Just be sure to name alternatives.
“It’s very important to have backups in all roles in the estate plan…in case someone can’t serve,” said CFP Jennifer Bush, financial planner at MainStreet Financial Planning in San Jose, Calif.
3. Some assets get a “base raise”
If you have assets like stocks, bonds or real estate (i.e. a house) and you plan to give them to your children or other heirs during your lifetime, it might be make more sense to wait.
When these assets are sold, any increase in the so-called cost basis (the value at the time the asset was purchased) and the sale price is subject to capital gains tax. However, upon your death, your heirs who inherit these assets get a “base increase”. And when the heir sells the asset, any gain (or loss) is based on the new cost basis.
On the other hand, if you were to gift valuable assets to heirs before your death, they would assume your original cost basis, which could lead to an outsized tax bill when the assets are sold.

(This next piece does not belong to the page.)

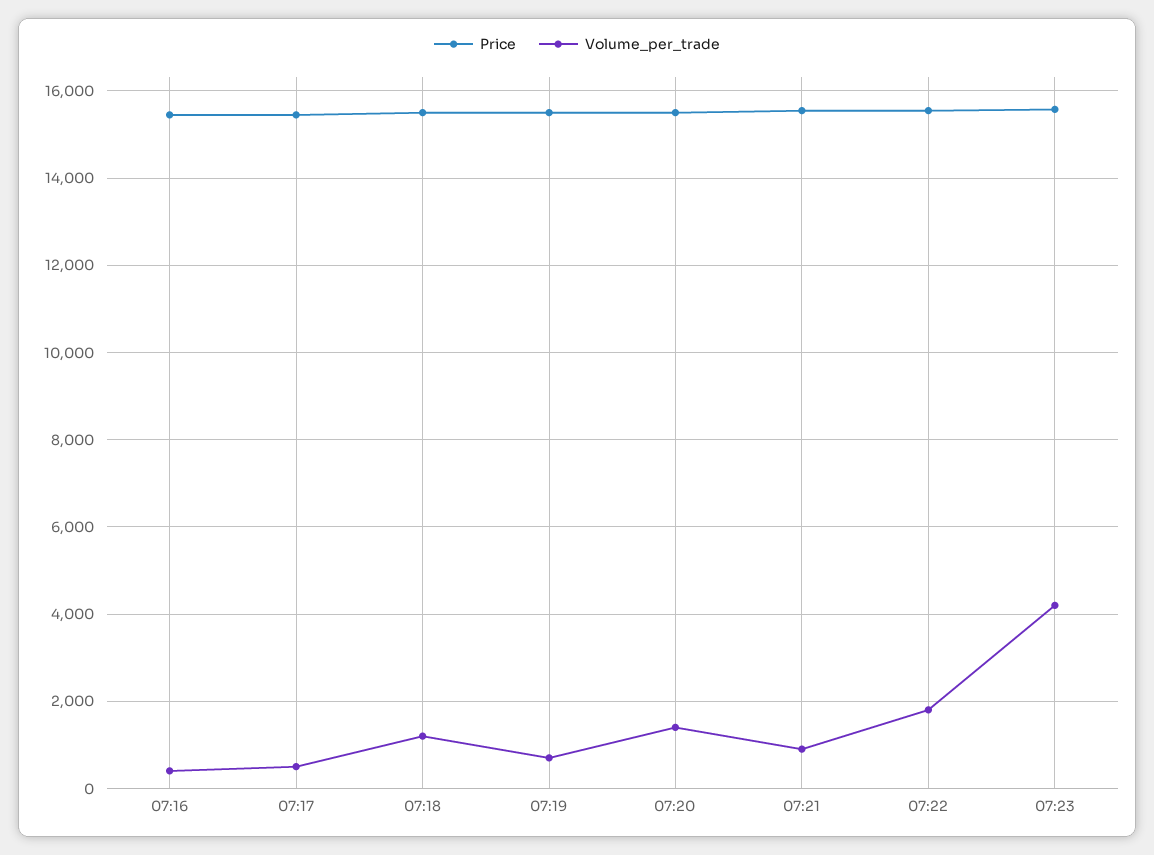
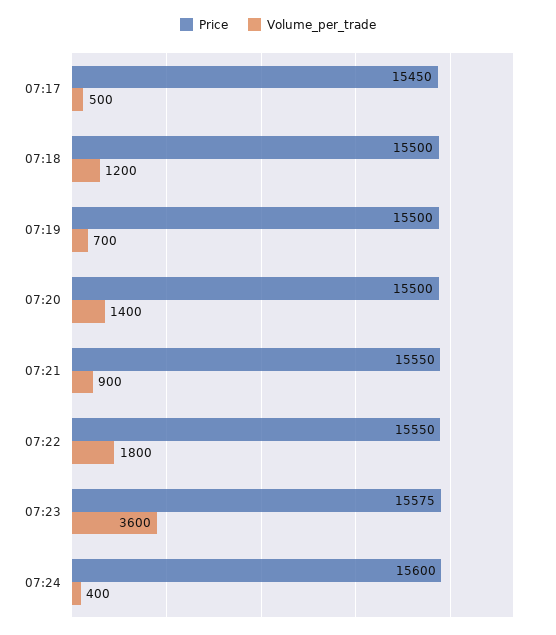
Price, 07:16: 15400 -> none
Volume_per_trade, 07:16: 400 -> none
Volume_per_trade, 07:23: 4200 -> 3600
Price, 07:24: none -> 15600
Volume_per_trade, 07:24: none -> 400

“We often find ourselves recommending that clients give money to their adult children,” Maggard said.
4. You may want to consider setting up a trust
If you want your children to receive money, but don’t want to give a young adult, or someone prone to money mismanagement or other disturbing behavior, unlimited access to a sudden windfall, you may want to consider setting up a trust to be the beneficiary of a particular asset.
A trust holds assets in the name of its beneficiary or beneficiaries and is a legal entity dictated by the documents that create it.
If you choose this route, the assets are left with the trust rather than directly with your heirs. They can only receive money according to how (or when) you have stipulated it in the trust documents.
5. Review your estate plan
Whenever you have a major life change, such as the birth of a child or a divorce, it’s important to review your estate plan.
You will want to confirm that your named executor (or trustee, if you are creating a trust) is still an appropriate choice. Please also check all payees listed on your financial accounts to ensure no updates are required.
Also, if you’re moving to a new state, be sure to check if you need to update any part of your plan to comply with that state’s laws.